ESL essay raters’ cognitive processes in applying the Jacobs et al. rubric: An eye-movement study

Article ID	Journal	Published Year	Pages	File Type
344208	Assessing Writing	2015	17 Pages	PDF

Abstract

•We used eye tracking to measure raters’ attention to analytic rubric subcomponents.•Attention was associated with the essay raters’ inter-rater reliability estimates.•Raters who agreed the most had common attentional foci across the subcomponents.•Disagreeing raters read different parts of the rubric to justify their scores.•We discuss rubric layout as an important factor in test-construct articulation.

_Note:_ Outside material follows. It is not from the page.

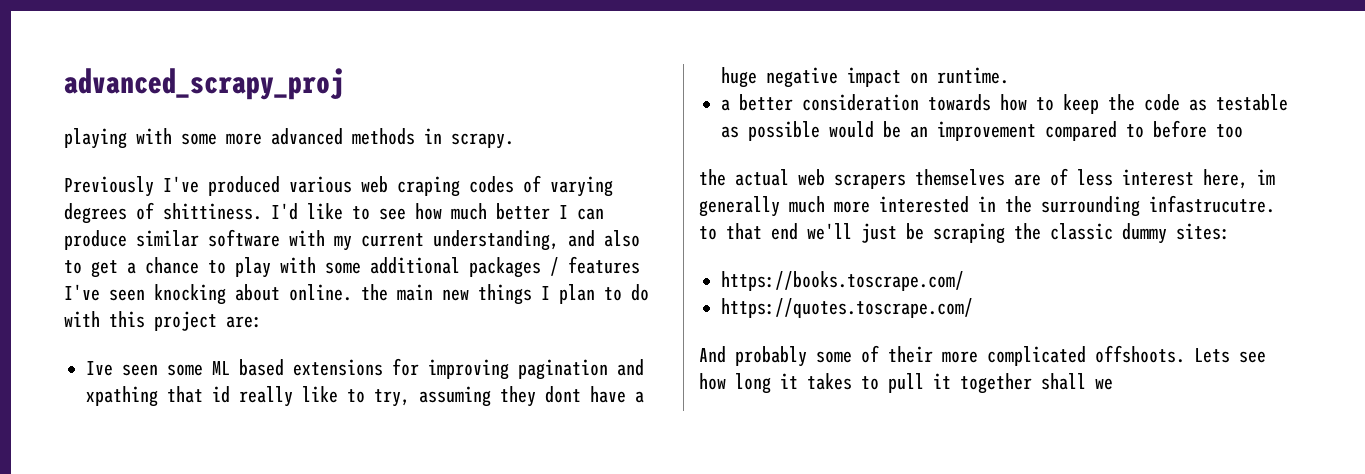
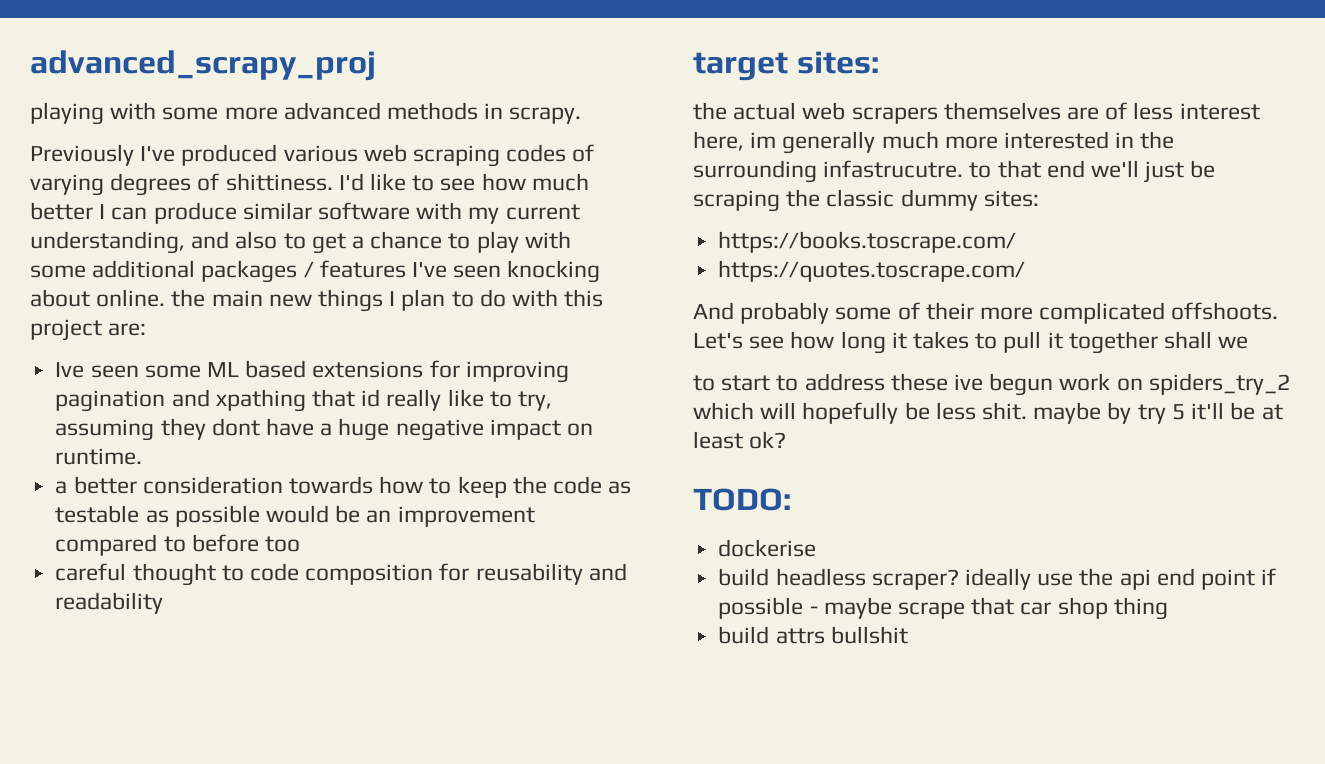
[397,176,460,197] craping -> [413,145,501,167] scraping
(1243, 131) none -> [55,563,627,586] [55,592,164,614] [693,51,879,81] // careful thought to code composition for reusability and readability // target sites:
[1194,348,1230,363] Lets -> [693,333,743,349] Let's
(1113, 384) none -> [693,373,1290,396] [693,402,1283,424] [693,431,787,449] [693,488,791,511] [718,539,817,557] [718,568,1277,590] [718,597,1168,620] [718,626,908,644] // to start to address these ive begun work on spiders_try_2 which will hopefully be less shit. maybe by try 5 it'll be at least ok? // TODO: // dockerise // build headless scraper? ideally use the api end point if possible - maybe scrape that car shop thing // build attrs bullshit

We investigated how nine trained raters used a popular five-component analytic rubric by Jacobs et al. (1981; reproduced in Weigle, 2002). We recorded the raters’ eye movements while they rated 40 English essays because cognition drives eye movement (Reichle, Warren, & McConnell, 2009): By inspecting to what raters attend (on a rubric), we gain insights into their thoughts. We estimated inter-rater-reliability for each subcomponent. Attention (measured as total eye-fixation duration and eye-visit count, with the number of words per subcomponent controlled) was associated with inter-rater reliability: Organization (the second category) received the most attention (slightly more than the first, content). Organization also had the highest inter-rater reliability (ICC coefficient = .92). Raters attended least to and agreed least on mechanics (the last category; ICC coefficient = .85). Raters who agreed the most had common attentional foci across the subcomponents. Disagreements were directly viewable through eye-movement-data heatmaps. We discuss the rubric in terms of primacy: raters paid the most attention to organization and content because they were on the left (and read first). We hypothesize what would happen if test developers were to remove the least-reliable (and right-most) subcomponent (mechanics). We discuss rubric design as an important factor in test-construct articulation.

Keywords

Rater effects Inter-rater reliability Cognitive processing